The answer is so blindingly obvious that, in my opinion, this thread should have been posted in General Questions.

Yes, or you could use as an example of finding any mammal in Silurian rock which would seriously disrupt evolution theory and bring it to a screeching halt if it was authentic, but to date none have been found. The first clear signs of land life don’t even start to appear until this time period. There is a possibility that it might have arrived just a little bit earlier than that in the Ordovician period, but those fossils I understand are more difficult to interpret due to their fragmentary nature.

Paleontologists now have microfossils dating back to about 3.5 billion years or so and such simple life forms is all you’d expect to see during that time, just like the evolution theory predicts. I think the oldest may be 3.85 billions year old.

It’s been over twenty years since I’ve read from Ecker, but he is an excellent source for all of this in his Dictionary of Science & Creation by Prometheus books, and made things so easy to understanding the basics, anyway.

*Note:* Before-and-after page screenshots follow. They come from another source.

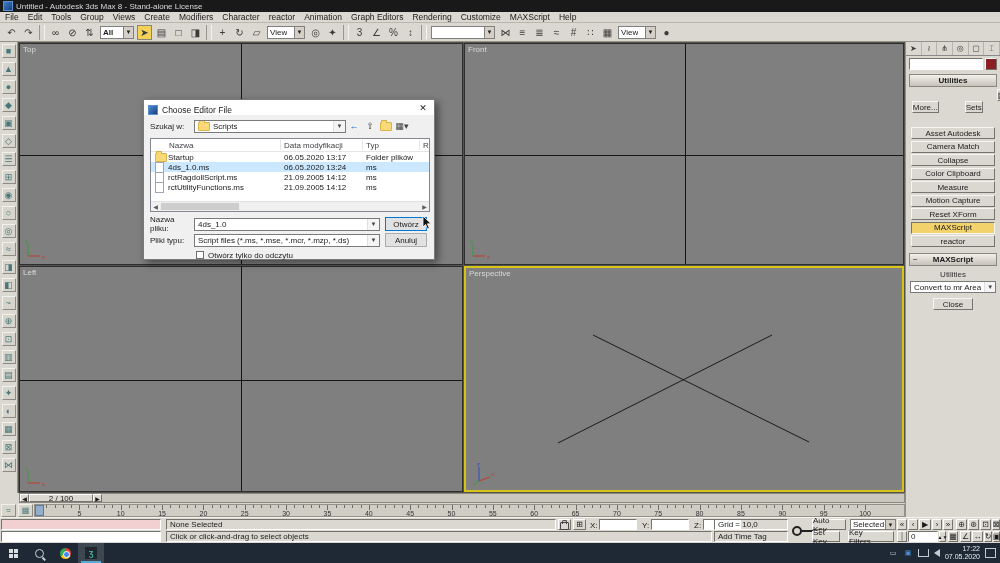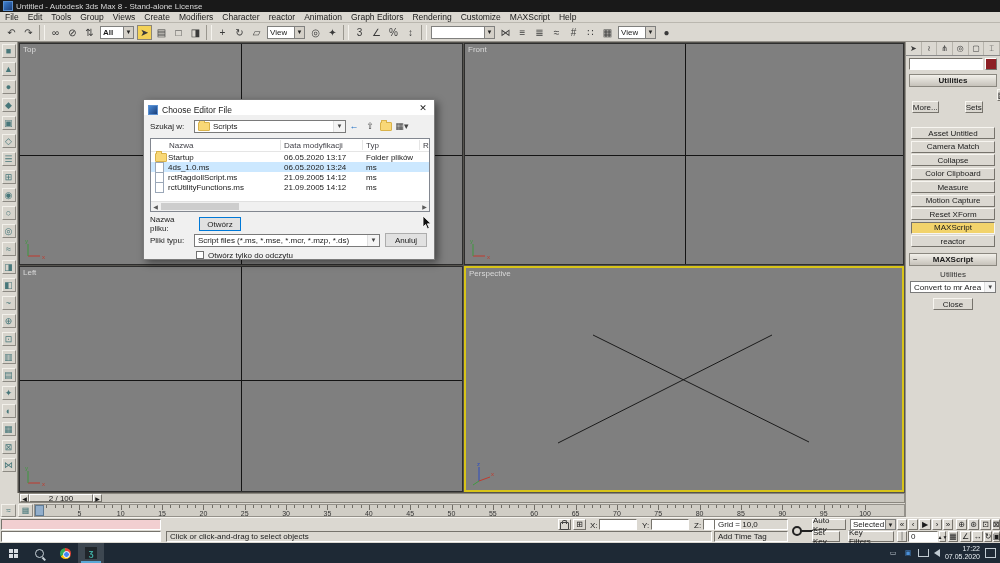--- a/index.html
+++ b/index.html
@@ -340,20 +340,24 @@
           </div>
         </div>
       <div class="hscroll">
         <span class="harr">◀</span>
         <span class="hthumb"></span>
         <span class="harr" style="margin-left:auto">▶</span>
       </div>
     </div>
     <div class="drow" style="top:117px;height:14px">
       <span class="dlabel">Nazwa pliku:</span>
+      <div class="wdd" style="width:186px">
+        <span>4ds_1.0</span>
+        <span class="arr">▼</span>
+      </div>
       <div class="wbtn def" style="width:42px;margin-left:5px">
         <span>Otwórz</span>
       </div>
     </div>
     <div class="drow" style="top:149px;height:12px">
       <span class="chk"></span>
       <span style="margin-left:4px">Otwórz tylko do odczytu</span>
     </div>
     <div class="drow" style="top:133px;height:14px">
       <span class="dlabel">Pliki typu:</span>
@@ -389,21 +393,21 @@
     <div class="cp-row">
       <div class="cp-btn small">
           <span>More...</span>
         </div>
       <div class="cp-btn small">
           <span>Sets</span>
         </div>
       <div class="cp-btn tiny">▧</div>
     </div>
     <div id="cp-utils">
-        <div class="cp-btn">Asset Untitled</div>
+        <div class="cp-btn">Asset Autodesk</div>
         <div class="cp-btn">Camera Match</div>
         <div class="cp-btn">Collapse</div>
         <div class="cp-btn">Color Clipboard</div>
         <div class="cp-btn">Measure</div>
         <div class="cp-btn">Motion Capture</div>
         <div class="cp-btn">Reset XForm</div>
         <div class="cp-btn active">MAXScript</div>
         <div class="cp-btn">reactor</div>
       </div>
     <div class="rollhead" style="margin-top:6px">
@@ -555,20 +559,23 @@
         <div class="tlab" style="left: 747.3px;">90</div>
         <div class="tlab" style="left: 788.65px;">95</div>
         <div class="tlab" style="left: 830px;">100</div>
         <div style="position: absolute; left: 0px; top: 0px; bottom: 0px; width: 7px; background: rgb(146, 174, 203); border: 1px solid rgb(94, 122, 148);"></div>
       </div>
   </div>
 
   <div id="statusbar">
     <div class="abs field" style="left:1px;top:1px;width:160px;height:11px;background:#f2cfd1"></div>
     <div class="abs field" style="left:1px;top:13px;width:160px;height:11px;background:#ffffff"></div>
+    <div class="abs sbox" style="left:166px;top:1px;width:390px;height:11px">
+      <span>None Selected</span>
+    </div>
     <div class="abs sbox" style="left:166px;top:13px;width:546px;height:11px">
       <span>Click or click-and-drag to select objects</span>
     </div>
     <div class="abs sbtn" style="left:558px;top:1px;width:13px;height:11px">
         <span class="lockic"></span>
       </div>
     <div class="abs sbtn" style="left:573px;top:1px;width:13px;height:11px">⊞</div>
     <span class="abs" style="left:590px;top:3px">X:</span>
     <div class="abs field" style="left:599px;top:1px;width:38px;height:11px"></div>
     <span class="abs" style="left:642px;top:3px">Y:</span>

He cites Futuyma in which he says there are literally millions of potential fossil discoveries that could be found that could DISPROVE evolution, if they were found in layers of rock they weren’t supposed to be found in. As you mention, the theory of evolution is both testable and falsifiable, which are two hallmarks of any great scientific theory.

An excellent site on-line that I used to spend many hours on years ago is this one at Berkeley. Their geological time scale is also helpful.

The problem is going to be getting creationists to read from such books. This is clearly out of their comfort zone, and to accept evolution would be to deny a literal account of Genesis of which many are awfully damn fond of, and have their soul at stake not to believe it.

What sort of change in the puppy would do? [swings hammer]

I don’t get the impression that this was drive by winessing or that he wasn’t looking for answers. In fact he came back to post that he found the TalkOrigins site useful.

Sounds to me he was looking for information to rebut someone elses claim.

IvoryTowerDenizen’s first impression isn’t necessarily unjustified, though. The form of the OP’s question, the fact that he’s brand new, and the fact that his OP includes a link to a creationist website; together, these fit the profile of a drive-by witnesser. It’s not like we haven’t seen enough of them over the years.

True, so it’s a good thing we didn’t assume the obvious conclusion was necessarily correct, and provided useful answers.

Yes, and people posting such questions tend to be quite young, I think. This poster says he is 50+ in his profile, seems like he would have addressed these questions long ago. But it’s never too late. And it could be he was only exposed to like-minded creationists for pretty much all of his life, never knowing sure where to look. It does happen.

He has seven posts to date, and seems civil enough, so hope he sticks around.